I loved the No-Bake Cherry Cheesecake Cups that I made recently so much, that I decided to make a similar version for the 4th of July! Easy and delicious, you guys. A great option for next weekend’s celebration!
Patriotic Parfaits Printer-Friendly Recipe
Makes: 4 Servings
Ingredients
Strawberry Sauce
1 cup fresh strawberries, hulled & diced
2 tablespoons granulated sugar
2 tablespoons water
Cheesecake Filling
8 oz. package of cream cheese, softened or at room temperature (low-fat or fat-free, if you please)
1 cup plain Greek yogurt
¼ cup granulated sugar
Graham Cracker Crust
1 cup crushed graham crackers (about 8 graham crackers)

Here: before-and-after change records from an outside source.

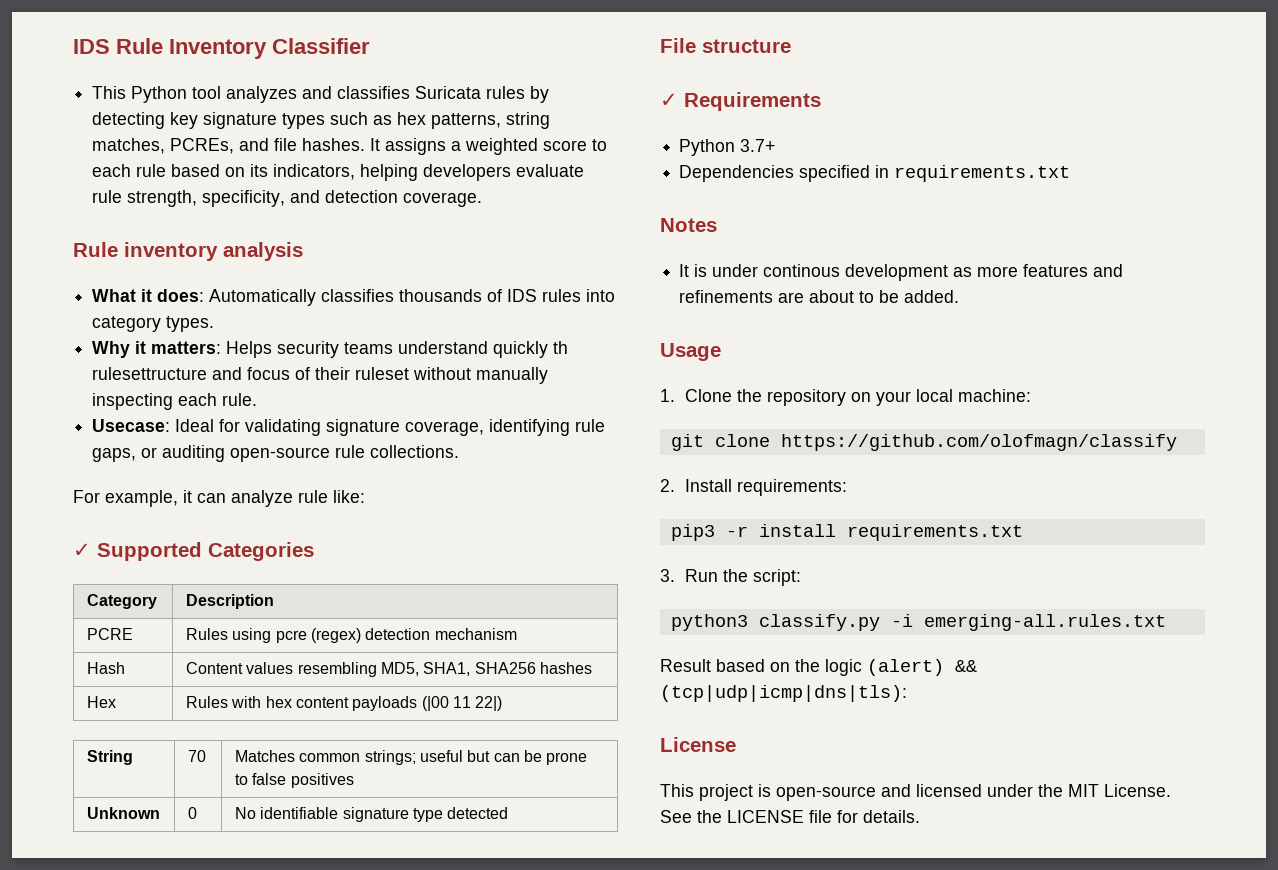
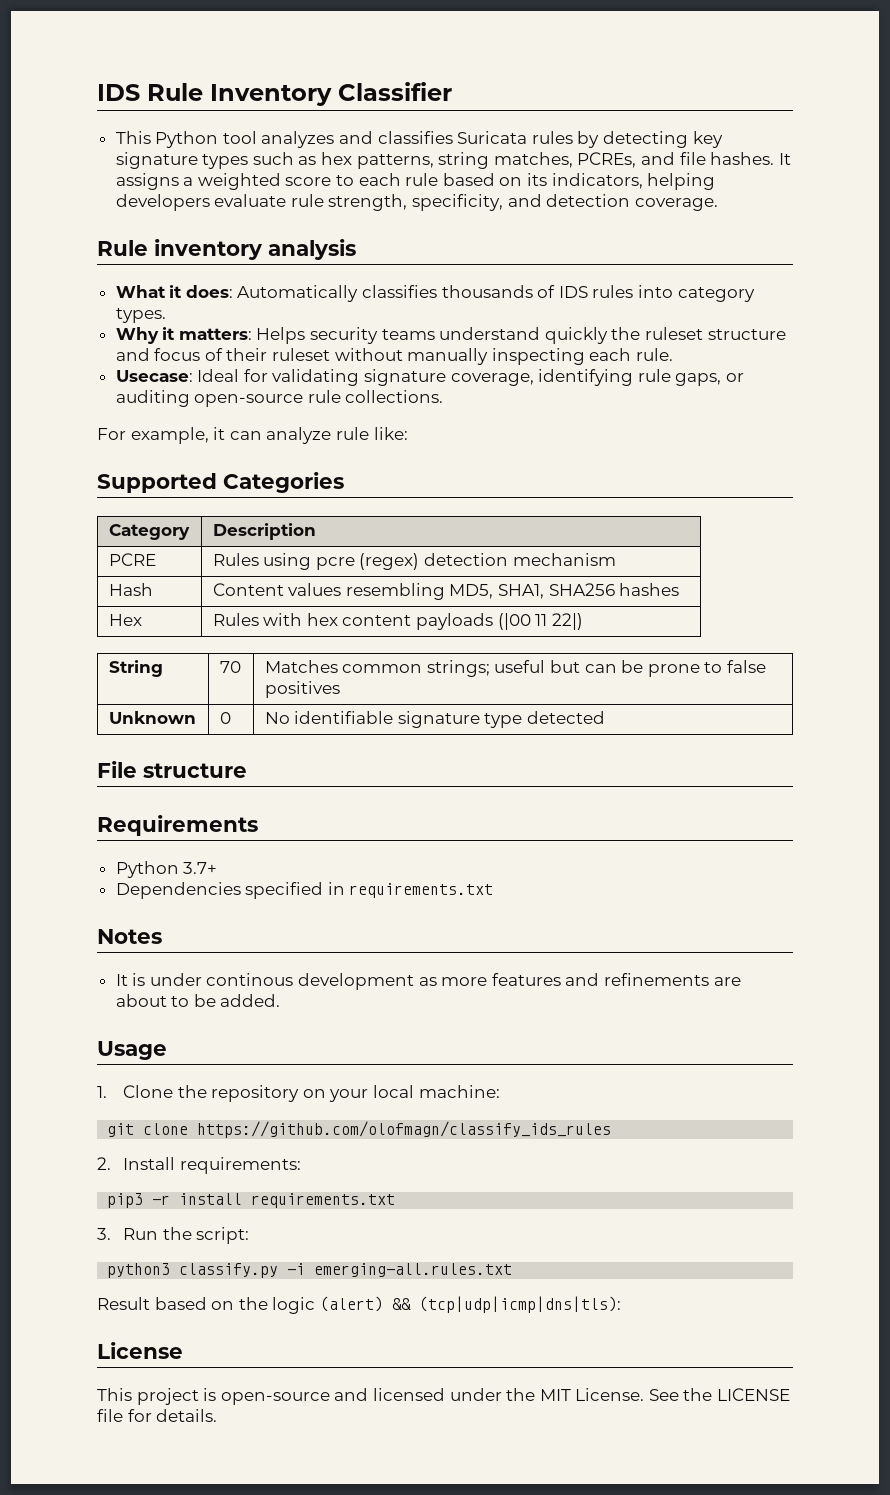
- Why it matters: Helps security teams understand quickly th rulesettructure and focus of their ruleset without manually inspecting each rule.
+ Why it matters: Helps security teams understand quickly the ruleset structure and focus of their ruleset without manually inspecting each rule.
- ✓ Supported Categories
+ Supported Categories
- ✓ Requirements
+ Requirements
- git clone https://github.com/olofmagn/classify
+ git clone https://github.com/olofmagn/classify_ids_rules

2-4 tablespoons of melted butter
Topping
A handful of fresh blueberries
Instructions
Strawberry Sauce
Add the strawberries, 2 tablespoons of sugar, & 2 tablespoons of water to a medium saucepan. Bring the mixture to a boil and then reduce the heat and simmer for 5 minutes. Set aside to cool a bit.
cheesecake Filling
Using an electric hand-mixer, beat together the cream cheese, yogurt, & sugar until smooth.
Graham Cracker Crust
Stir the crushed graham crackers and 2 tablespoons of melted butter together until the Graham crackers stick together. Add more butter if necessary.
to assemble cups
In four small cups, layer the ingredients together. I layered mine as follows, from the bottom to the top: 1/2 of the graham cracker crust, 1/2 of the cheesecake filling, strawberry sauce (it will be runny, so don’t use all of the juice), remaining 1/2 of the graham cracker crust, remaining 1/2 of the cheesecake filling, and top with blueberries. Layer however you desire, it will taste good no matter what! Refrigerate about 10 minutes before serving to allow the cups to set up, and be sure to refrigerate any leftovers. Enjoy!